Large-scale social restrictions or LSSR (Pembatasan Sosial Berskala Besar or PSBB) was a health and public movement restriction issued by the Indonesian government in response to prevent the COVID-19 pandemic from spreading. The restrictions were implemented by local government with the approval of the Ministry of Health. It includes measures such as closing public places, schools, restricting public transport, and limiting travel from and to the restricted areas. On 7 January 2021, the Ministry of Home Affairs decreed the rename of the measure in Java and Bali into the Community Activities Restrictions Enforcement or CARE.

On 30 December 2022, the government revoked the policy and lifted the restrictions in all regions in the country.

== Background ==
The first cases of COVID-19 were confirmed in Indonesia on 2 March 2020, when two residents of Depok, West Java tested positive for the virus. On 15 March, with 117 confirmed cases, President Joko Widodo had called for Indonesians to exercise social distancing measures, with some regional leaders in Jakarta, Banten and West Java had already closed down schools and places of gathering. In a statement the following day, he said he was not going for a full lockdown and lightly criticised regional leaders who tried or proposed to implement lockdown. On 26 March, Dedy Yon Supriyono, mayor of the city of Tegal, Central Java had announced that the city would be implementing a local lockdown measure, closing off multiple access points to and from the city, supposed to be the first city to do so in the country.

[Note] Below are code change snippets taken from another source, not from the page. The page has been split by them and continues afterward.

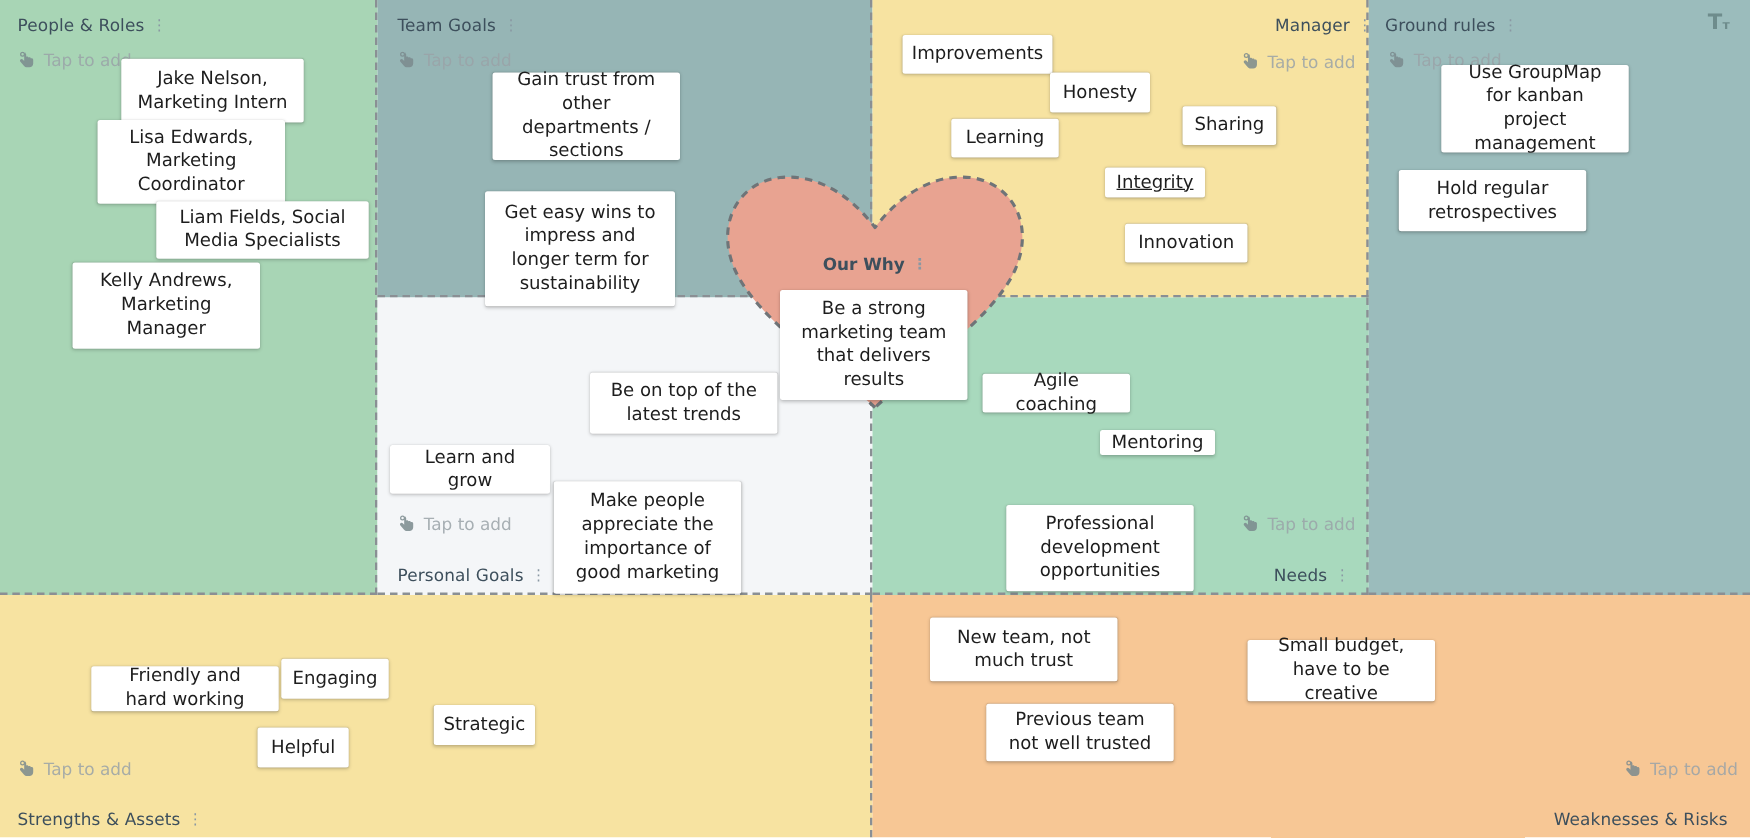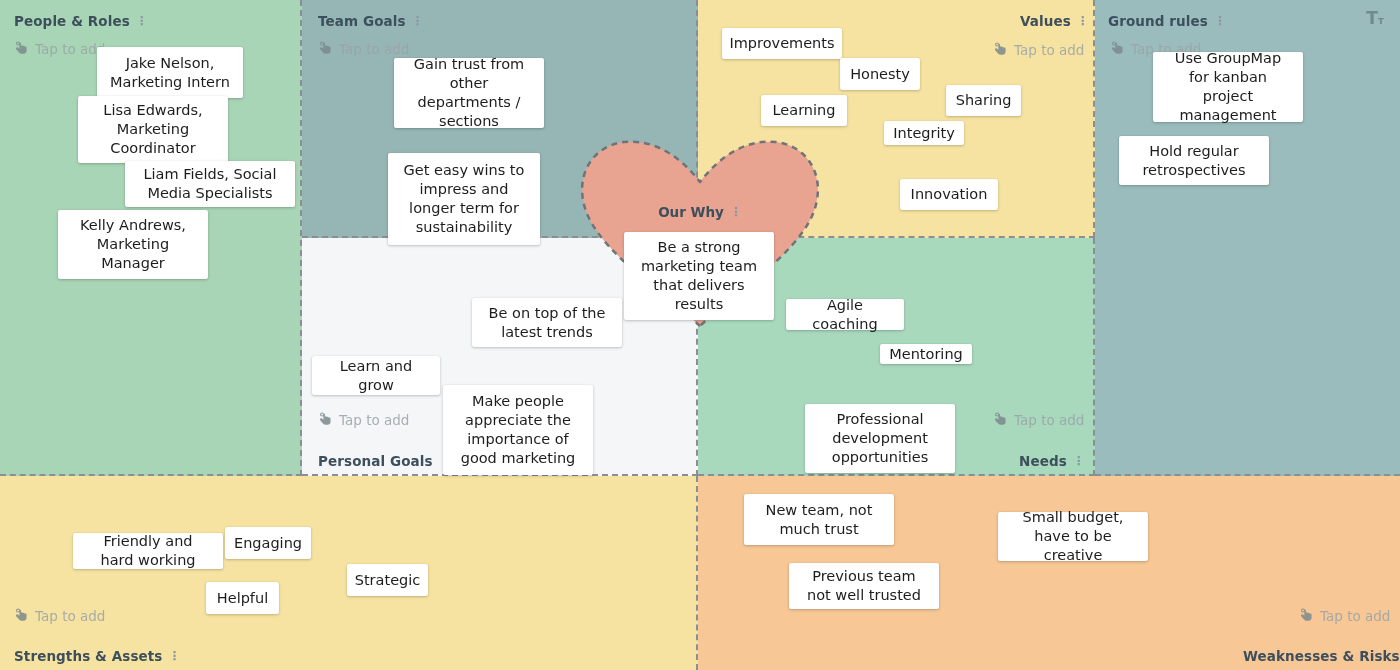"People & Roles ⋮" .zone-title { font-weight: bold -> normal }
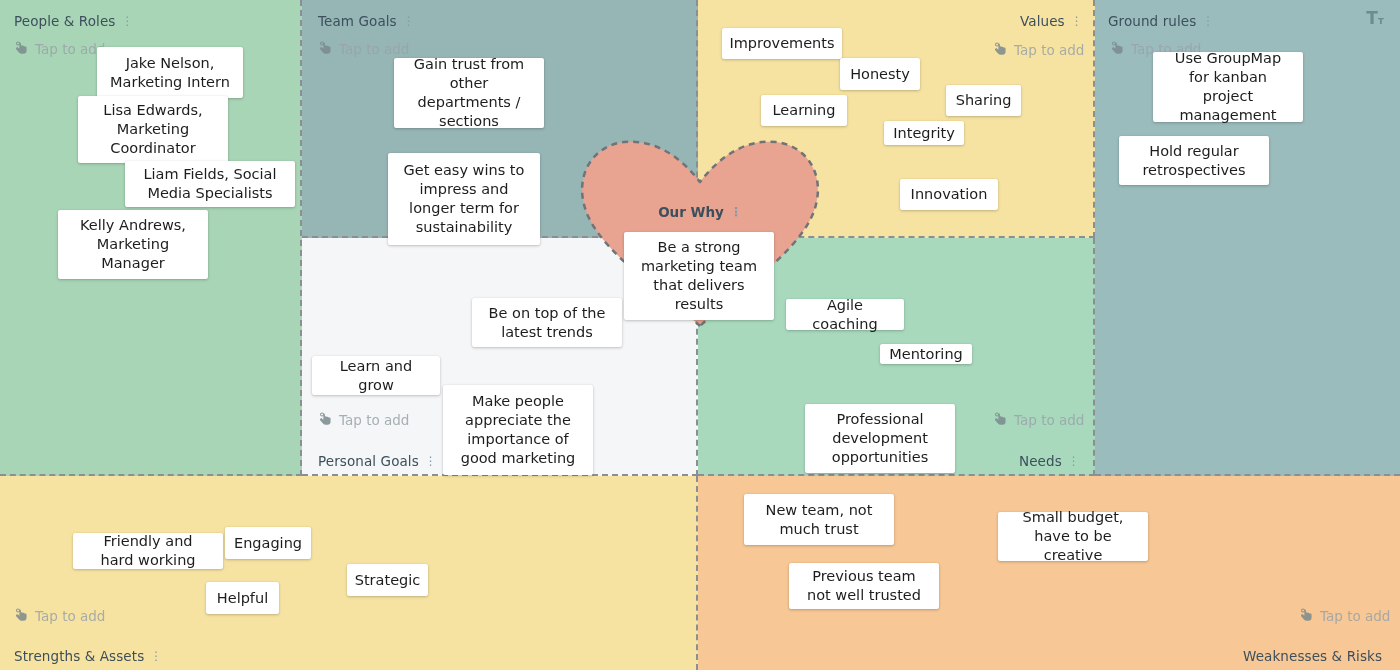"Values" span { text: Values -> Manager }
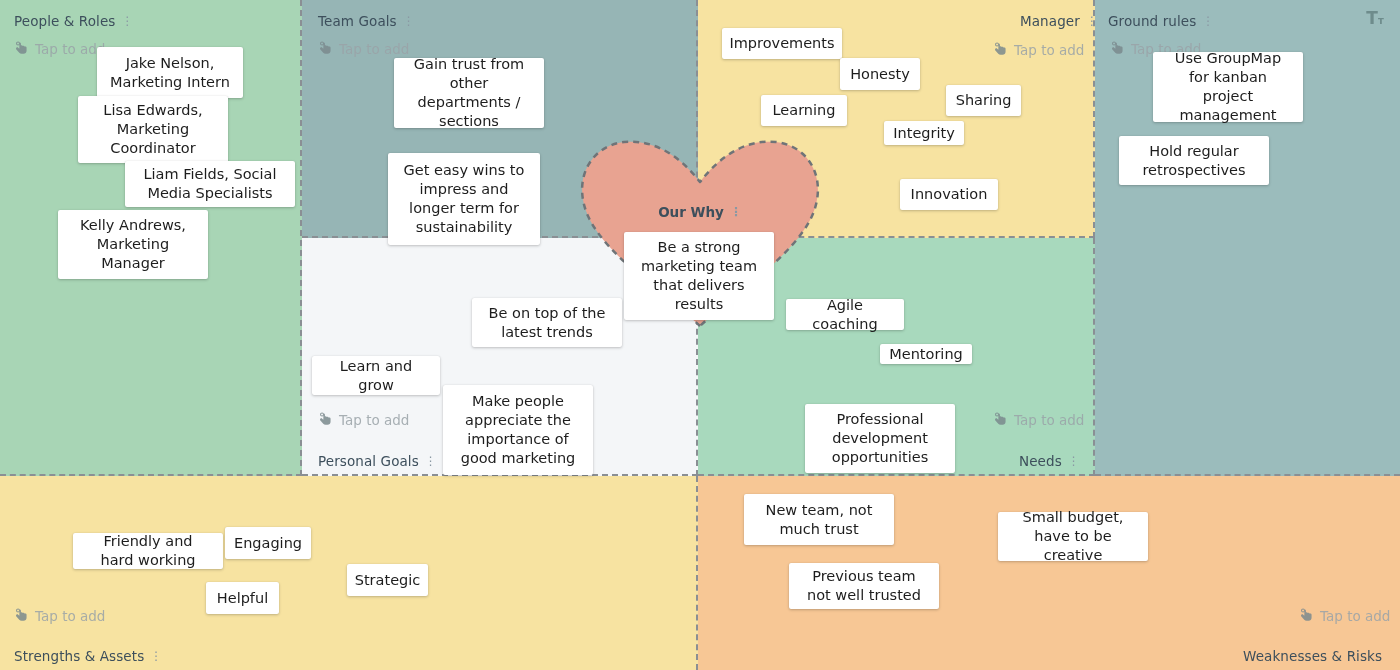"Integrity" div.card { text-decoration: none -> underline; top: 121px -> 134px }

But Central Java governor Ganjar Pranowo revealed that only the area around city square would be targeted, as the central government had not allowed a city-wide lockdown measure.

== Legal basis ==
On 31 March 2020, Jokowi signed into law Government Regulation No. 21/2020, which regulated large-scale social restrictions, allowing regional governments to restrict the movement of people and goods in and out of their respective localities provided they had received permission from the relevant ministry (in this case the Ministry of Health, under Terawan Agus Putranto). The law also defined a "minimal" restriction as including school and work holidays, limitations on physical worship, and limitations on public gatherings. At the same time, Presidential Decision 11/2020 was also signed, declaring a national disaster. Both laws were based on the Law No. 6 of 2018 on Medical Quarantines, which had provisions for LSSR.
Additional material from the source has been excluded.